I recently attended an interesting presentation given by one of our dietitians on the role of microbiota and its relationship to diabetes - A fascinating angle which sparked my interest to learn more. My dear friend Google helped me find a significant number of articles published in the past 2-3 years which address this fairly new topic.
Recent studies suggest gut bacteria play a fundamental role in diseases such as obesity, diabetes and cardiovascular disease. Most authors agree that intestinal bacteria may have a greater influence on us than was previously thought. More and more data, derived from animal and human studies, suggest obesity and type 2 diabetes are associated with a profound dysbiosis.

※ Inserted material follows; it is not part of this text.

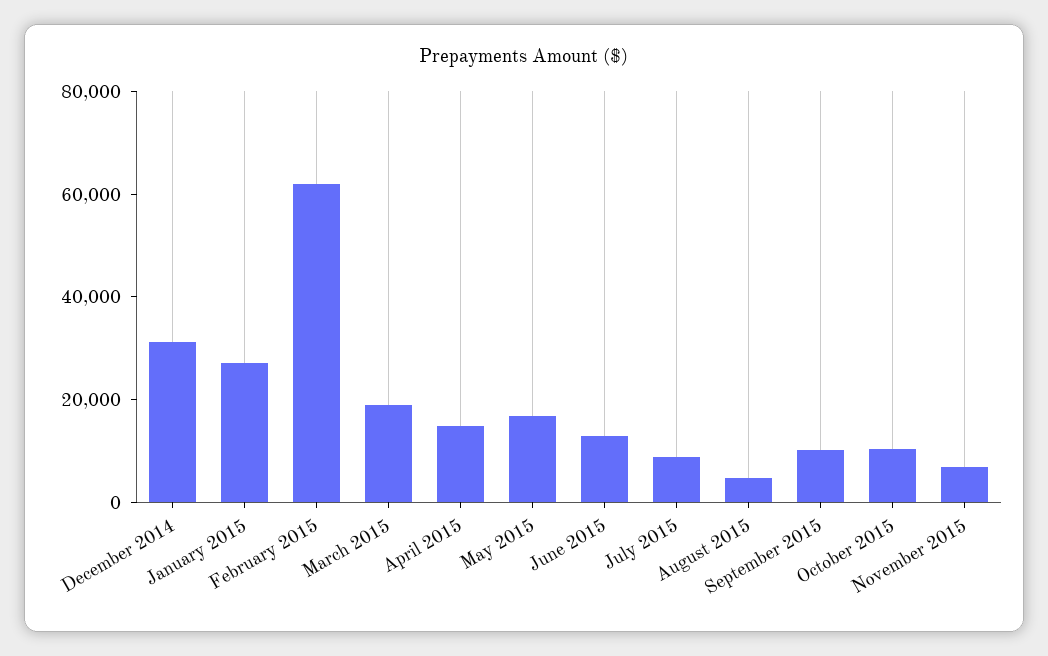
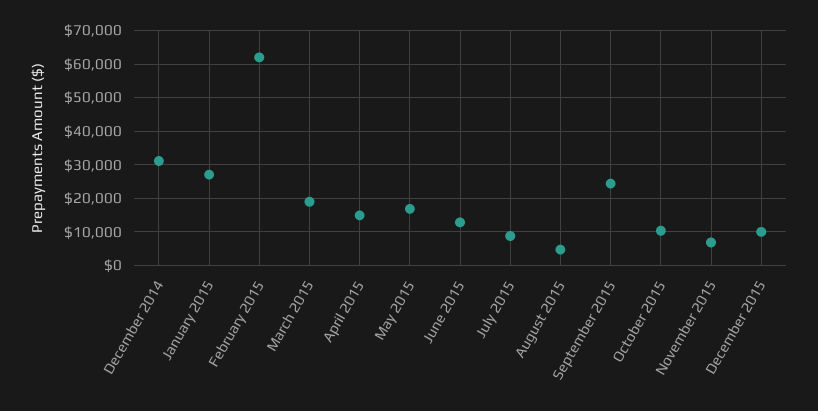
September 2015: 10000 -> 24000
December 2015: none -> 10000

One article states the human body contains ten times more bacteria than our usual human cells. The majority of these bacteria make up the normal gut microbiota. These huge numbers of bacterial genes in addition to the genes in our own cells are collectively known as the metagenome. Swedish researchers compared the metagenome of 145 women with diabetes, impaired glucose tolerance and healthy controls, and showed that women with type 2 diabetes have an altered gut microbiota. Researchers concluded that by examining the patient's gut microbiota they could predict which patients are at risk of developing diabetes. In fact, researchers have had better predictive value using gut microbiota than the classical predictive markers used today, such as body-mass index and waist-hip ratio.
The next challenge is to examine whether the composition of the gut microbiota promotes the onset of type 2 diabetes. If studies show this to be true, this would indicate new opportunities to prevent the disease. That would add another layer of potential medications or perhaps modifying food choices to assist in the challenges we all face to prevent and treat T2D.
Interestingly, it has been found that certain drugs such as metformin also interfere with the intestinal microbiota. With so many of our patients using metformin, it would seem important to study this further – perhaps we are making things worse for our patients with the medications we think are helping. Changes in intestinal microbiota may also explain why gastric bypass surgery is more effective in correcting diabetes than gastric banding.
As more research develops and a ‘gut signature’ becomes more evident in T2D, a better understanding of the role of the microbiota in diabetes might provide new aspects regarding its pathophysiological relevance and pave the way for new therapeutic principles.
Fascinating information in an entirely new part of the human anatomy - it will be interesting to see where this leads.